Since rediscovering creative writing, I have learned another aspect of my love: that of telling a story. I admit to struggling with it at the moment, but I have known the pleasure and pain of having a story living inside you that you must. get. out. HEALER’S TOUCH was like that. Even though the story morphed greatly over time. You see, I made a decision that it would be a story worth sharing. So even though I had a certain tale to tell, I wasn’t scared of making sure it did have a proper beginning, middle and end… And I learned about inciting incidents and such… because I wanted the story not just to be my story. I wanted it to be the best story it could be.
When I originally started writing, it was purely for my own benefit, for my own purposes, for my own eyes and mind. But for some reason, I decided to test the waters by posting it online… and I found readers. The seeds of publication were sown.
Now, this is where I get to my point.
I found myself living writing. If I got to work early, I would take a few minutes to write. Morning tea, lunch, afternoon tea… if I could get a moment alone, I wrote. Making dinner? Well, those pots can simmer without my input. I stood by the stove, notebook on bench, pen in hand… and I wrote.
That was fine. I was still working. I was still making my husband’s lunches and dinners, keeping the house tidy enough (by my standards…), and even partying.
Then the baby came along.
That was OK, too. In the early days, he did little but feed and sleep. They tell us new mums to “sleep when s/he sleeps”… I did… sometimes… But a lot of the times I wrote.
Then he started to get older and I bemoaned the loss of writing times as he started to drop sleeps. And he started to need more of my input, which is great – I love my son, I love making him giggle and seeing him learn. But I love writing, too.
But if I dared moan, people (friends and family) looked at me strangely and even went so far as to suggest I should give up writing.
Give. Up. Writing.
Now, those of you who write know that this is not an option.
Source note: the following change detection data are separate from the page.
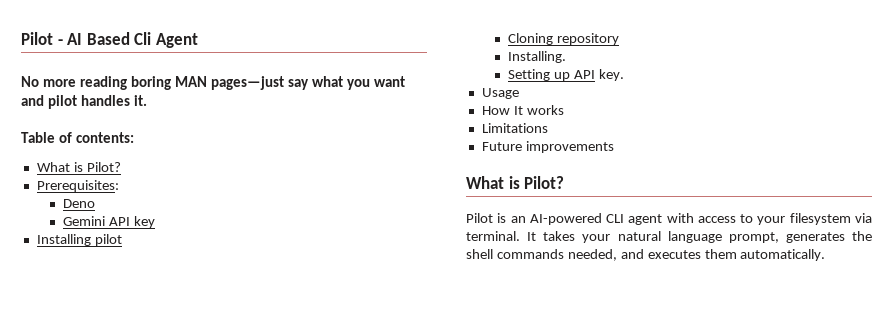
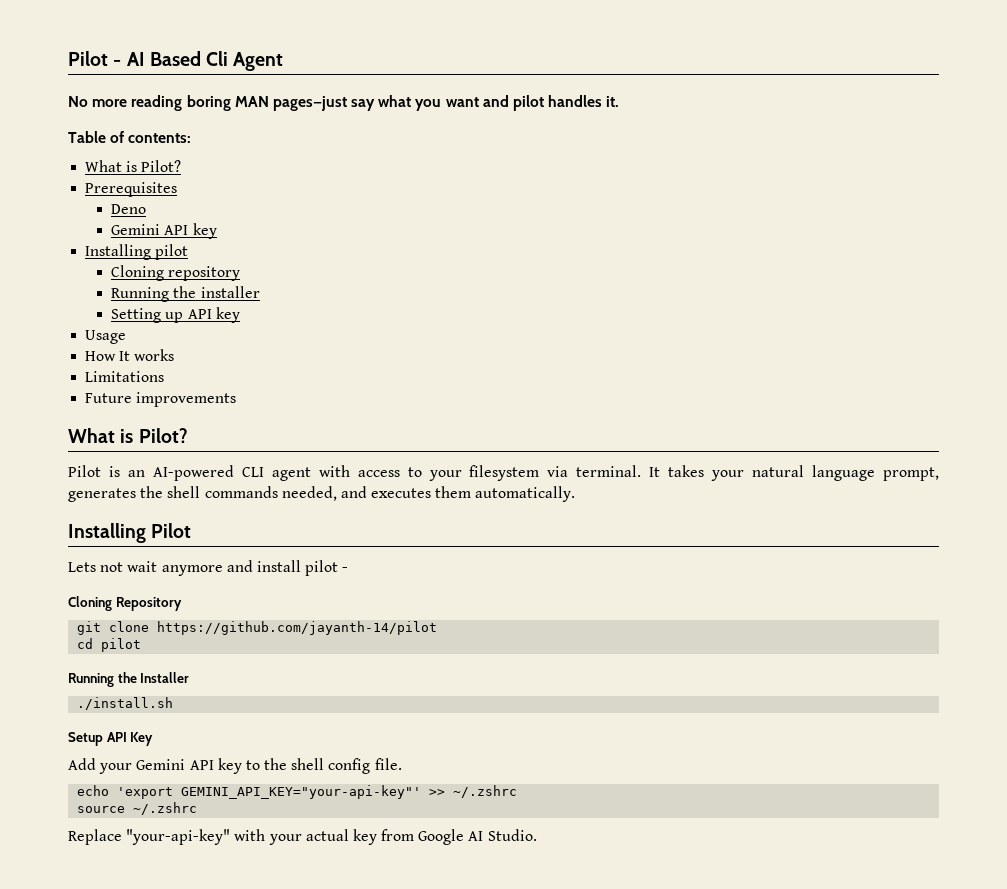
- Prerequisites:
+ Prerequisites
- Installing.
+ Running the installer
- Setting up API key.
+ Setting up API key
+ Installing Pilot
+ Lets not wait anymore and install pilot -
+ Cloning Repository
+ git clone https://github.com/jayanth-14/pilot
+ cd pilot
+ Running the Installer
+ ./install.sh
+ Setup API Key
+ Add your Gemini API key to the shell config file.
+ echo 'export GEMINI_API_KEY="your-api-key"' >> ~/.zshrc
+ source ~/.zshrc
+ Replace "your-api-key" with your actual key from Google AI Studio.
One does not simply Give. Up. Writing.
It’s in our blood.
We give up writing and we die inside.
That’s how it is for me.
And so, I sought to be published. Luckily, it went pretty smoothly for me. And I’m really glad I went with a small publisher (Kristell Ink), because my book is already out there. I didn’t have to wait the 2 or so years it would have taken a traditional outlet.
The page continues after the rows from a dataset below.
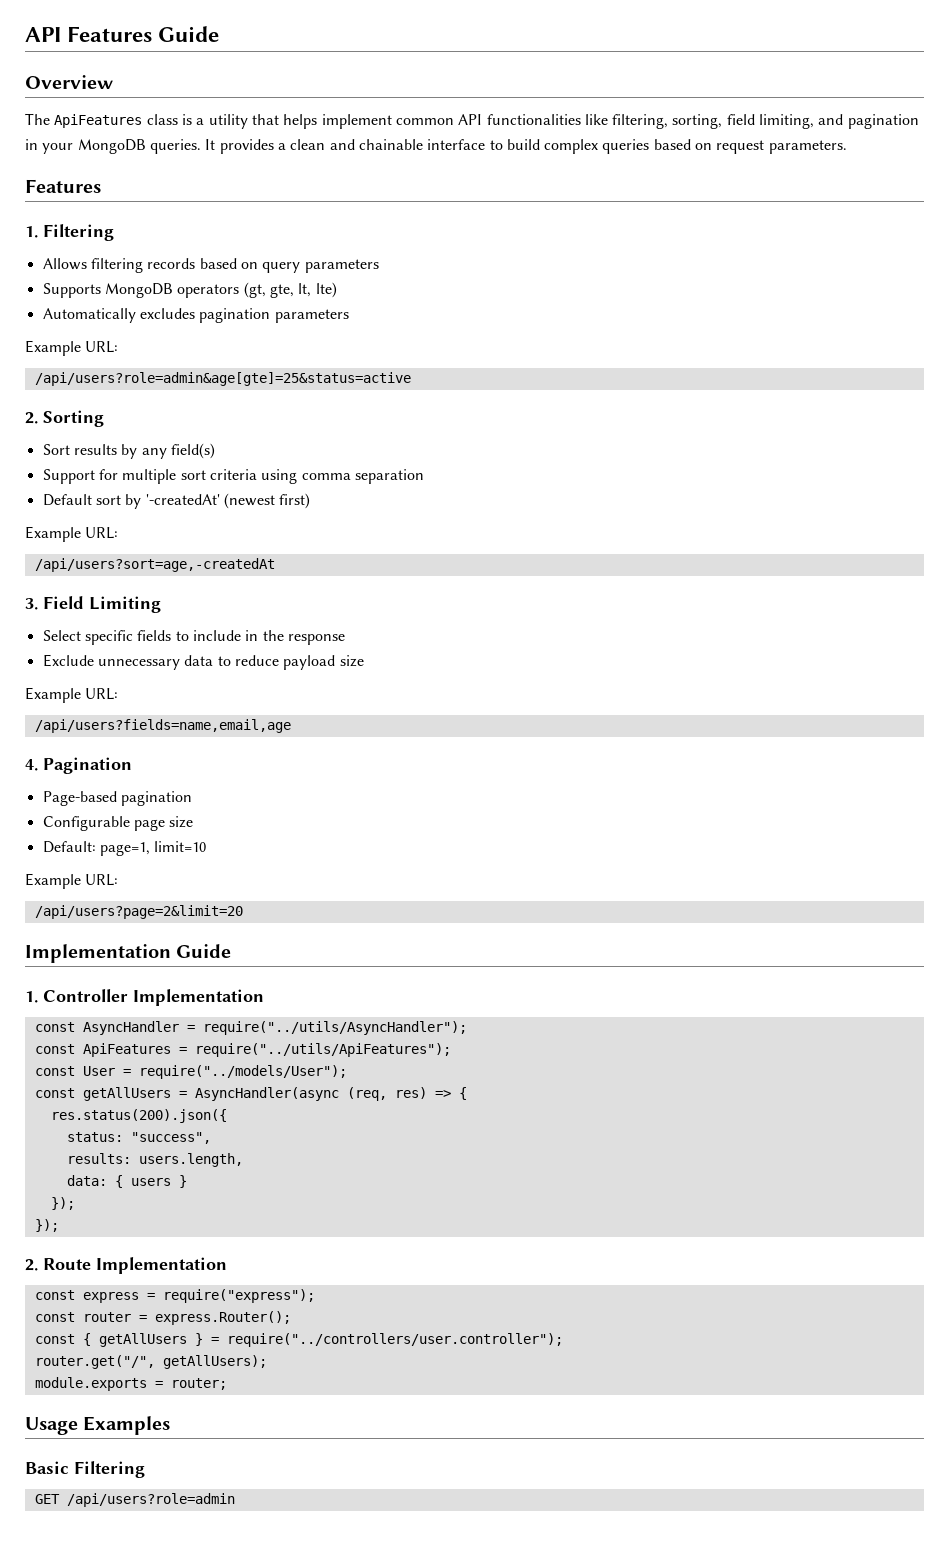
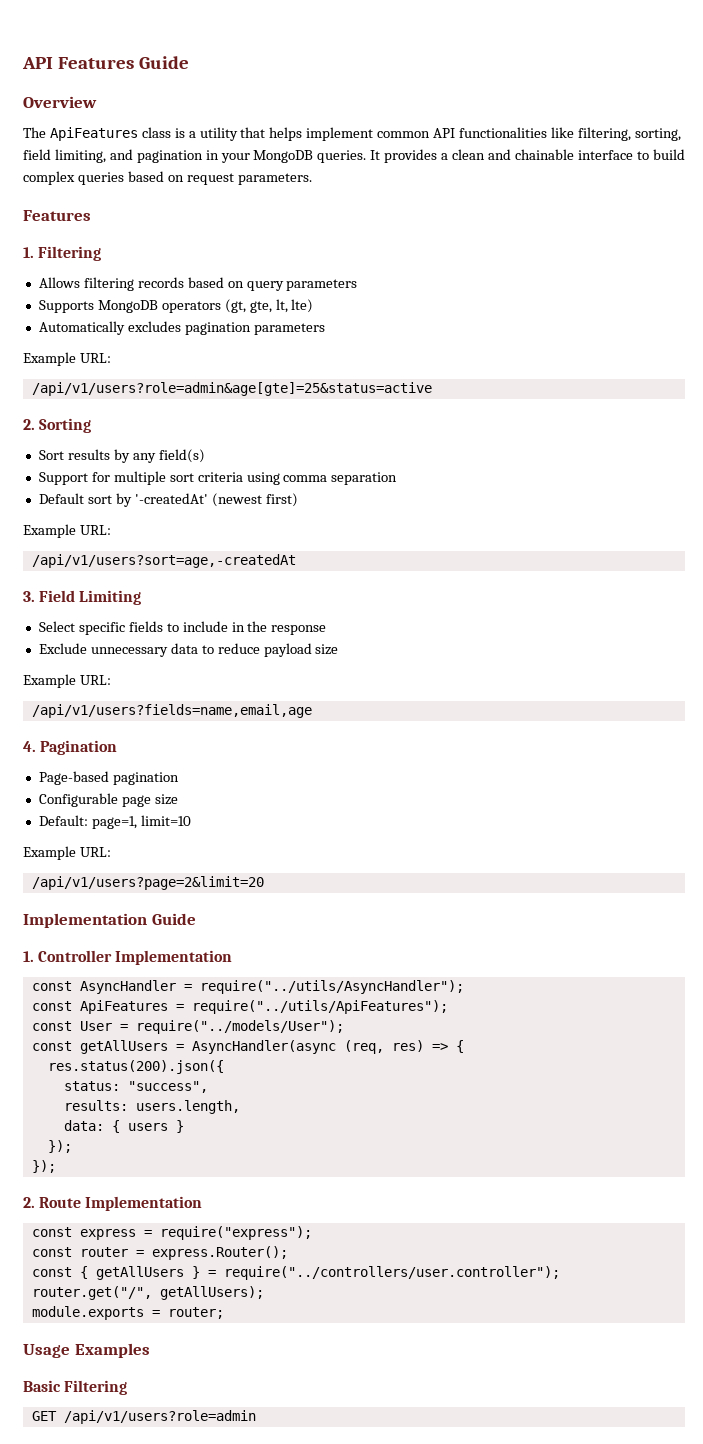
- /api/users?role=admin&age[gte]=25&status=active
+ /api/v1/users?role=admin&age[gte]=25&status=active
- /api/users?sort=age,-createdAt
+ /api/v1/users?sort=age,-createdAt
- /api/users?fields=name,email,age
+ /api/v1/users?fields=name,email,age
- /api/users?page=2&limit=20
+ /api/v1/users?page=2&limit=20
- GET /api/users?role=admin
+ GET /api/v1/users?role=admin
And do you know what happened?
I had my official, local book launch about a month after my book released. This gave people time to read it first.
On the night, one of my friends handed me a bottle of wine and said sorry for not taking me seriously until she’d read and loved my book.
It took my mother another month or so to read it.
Suddenly, no one grumbles about the time I spend writing anymore. I have gained a certain freedom to write. Writing has become easier… when I get a moment without the toddler. And guess what… I get more of those, too. A friend takes him for one hour a week because she wants me to finish book 2. My retired father has just today offered to take my son for an additional couple of hours a week.
Now, before people get all huffy at me over that; I do love my son. And I love being with him. But, until people started to respect my writing, I had no support. My husband works long hours. My mum works. My dad keeps himself busy. My sister lives in town but is too unwell to look after my son. My friends mostly work. My in-laws live in the other island. I can’t afford to put my son in childcare unless I am working at the time (he does 15 hours kindy a week, through which I work a very unrewarding job) – and even then, we’re struggling.
The only problem I see with being published is that now I must write my next book faster, and not disappoint my readers by letting the quality slip (in fact I plan to make it BETTER). But my writing time per day is more limited than ever. I may only have a few “fans” (you are real people… I just can’t get used to the term in regards to me… don’t be offended by the “”, please), but I plan to deliver for them.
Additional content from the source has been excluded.